I'm going through a set of pages and I'm not certain how many there are, but the current page is represented by a simple number present in the url (e.g. "http://www.website.com/page/1")
I would like to use a for loop in scrapy to increment the current guess at the page and stop when it reaches a 404. I know the response that is returned from the request contains this information, but I'm not sure how to automatically get a response from a request.
Any ideas on how to do this?
Currently my code is something along the lines of :
def start_requests(self):
baseUrl = "http://website.com/page/"
currentPage = 0
stillExists = True
while(stillExists):
currentUrl = baseUrl + str(currentPage)
test = Request(currentUrl)
if test.response.status != 404: #This is what I'm not sure of
yield test
currentPage += 1
else:
stillExists = False
You can do something like this:
from __future__ import print_function
import urllib2
baseURL = "http://www.website.com/page/"
for n in xrange(100):
fullURL = baseURL + str(n)
#print fullURL
try:
req = urllib2.Request(fullURL)
resp = urllib2.urlopen(req)
if resp.getcode() == 404:
#Do whatever you want if 404 is found
print ("404 Found!")
else:
#Do your normal stuff here if page is found.

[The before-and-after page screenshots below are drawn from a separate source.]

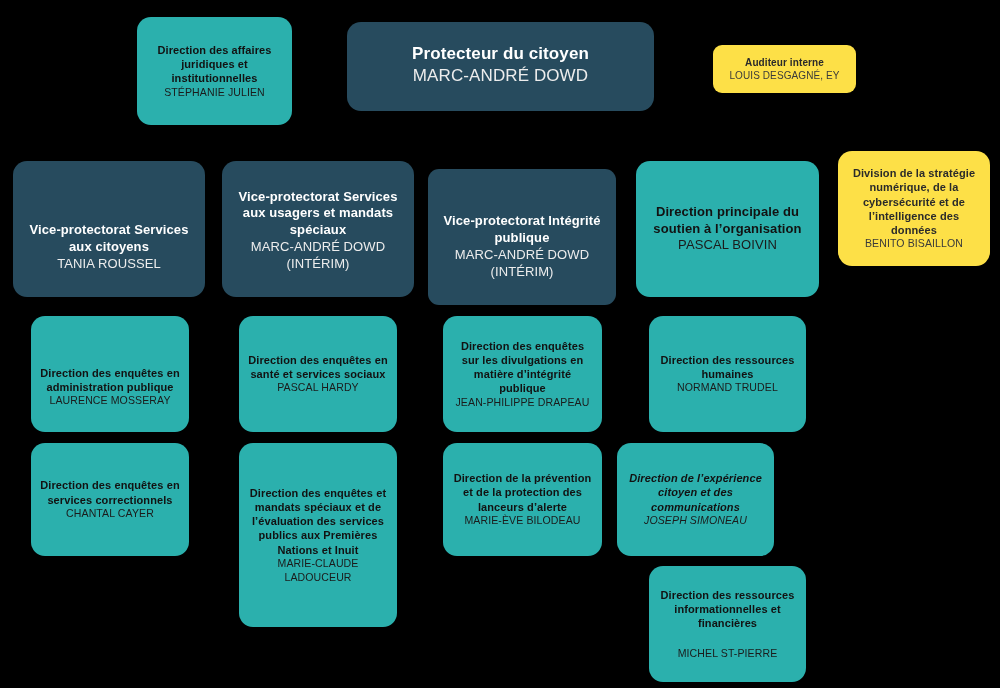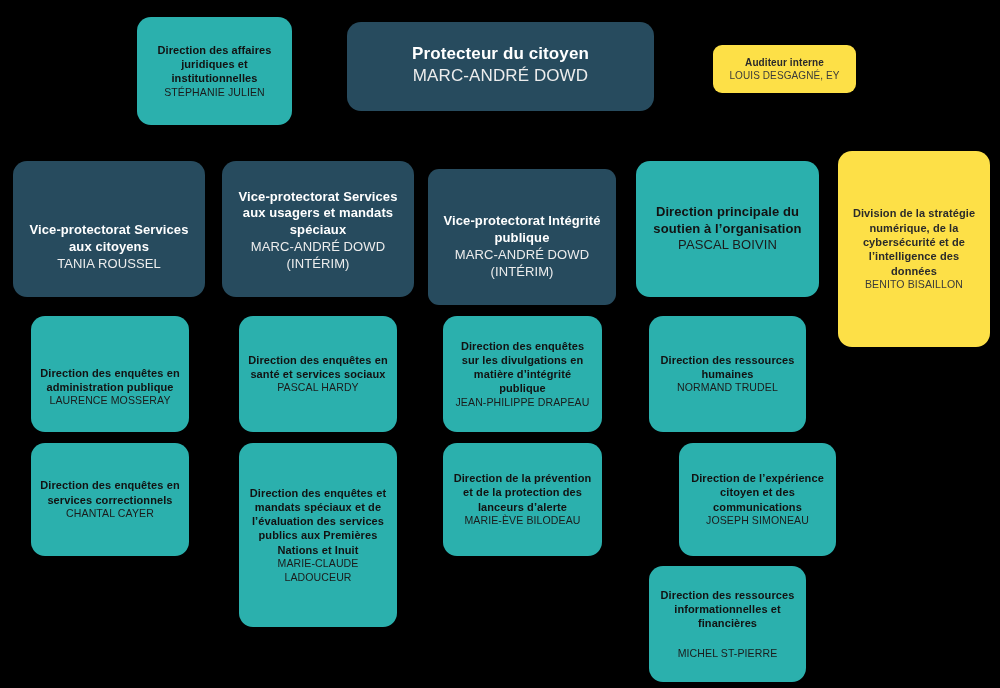--- a/index.html
+++ b/index.html
@@ -109,7 +109,7 @@
     <span class="person">PASCAL BOIVIN</span>
   </div>
 
-  <div class="node theme-grey fs-11" style="left:838px; top:151px; width:152px; height:196px;">
+  <div class="node theme-grey fs-11" style="left:838px; top:151px; width:152px; height:115px;">
     <span class="title">Division de la stratégie numérique, de la cybersécurité et de l’intelligence des données</span>
     <span class="person sz-down">BENITO BISAILLON</span>
   </div>

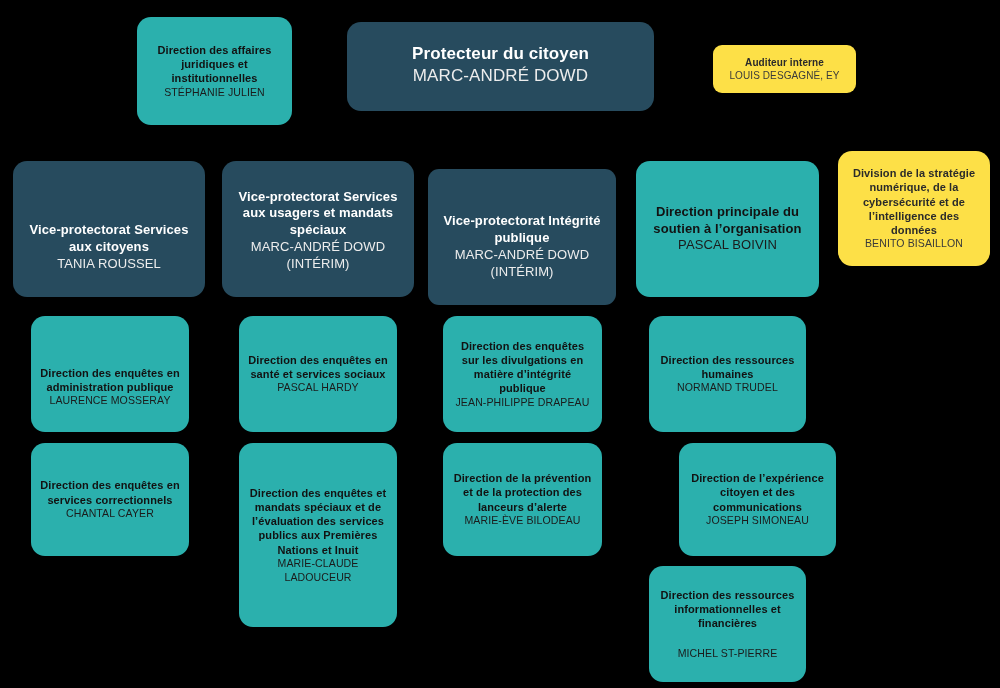--- a/index.html
+++ b/index.html
@@ -149,7 +149,7 @@
     <span class="person sz-down">MARIE-ÈVE BILODEAU</span>
   </div>
 
-  <div class="node theme-teal fs-11" style="left:679px; top:443px; width:157px; height:113px;">
+  <div class="node theme-teal fs-11" style="left:617px; top:443px; width:157px; height:113px;font-style:italic;">
     <span class="title">Direction de l’expérience citoyen et des communications</span>
     <span class="person sz-down">JOSEPH SIMONEAU</span>
   </div>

print ("URL: {0} Response: {1}".format(fullURL, resp.getcode()))
except:
print ("Could not connect to URL: {0} ".format(fullURL))
This iterates through the range and attempts to connect to each URL via urllib2
. I don't know scapy
or how your example function opens the URL but this is an example with how to do it via urllib2
.
Note that most sites that utilize this type of URL format are normally running a CMS that can automatically redirect non-existent pages to a custom 404 - Not Found
page which will still show up as a HTTP status code of 200. In this case, the best way to look for a page that may show up but is actually just the custom 404 page, you should do some screen scraping and look for anything that may not appear during a "normal" page return such as text that says "Page not found" or something similar and unique to the custom 404 page.
You need to yield/return the request in order to check the status, creating a Request
object does not actually send it.
class MySpider(BaseSpider):
name = 'website.com'
baseUrl = "http://website.com/page/"
def start_requests(self):
yield Request(self.baseUrl + '0')
def parse(self, response):
if response.status != 404:
page = response.meta.get('page', 0) + 1
return Request('%s%s' % (self.baseUrl, page), meta=dict(page=page))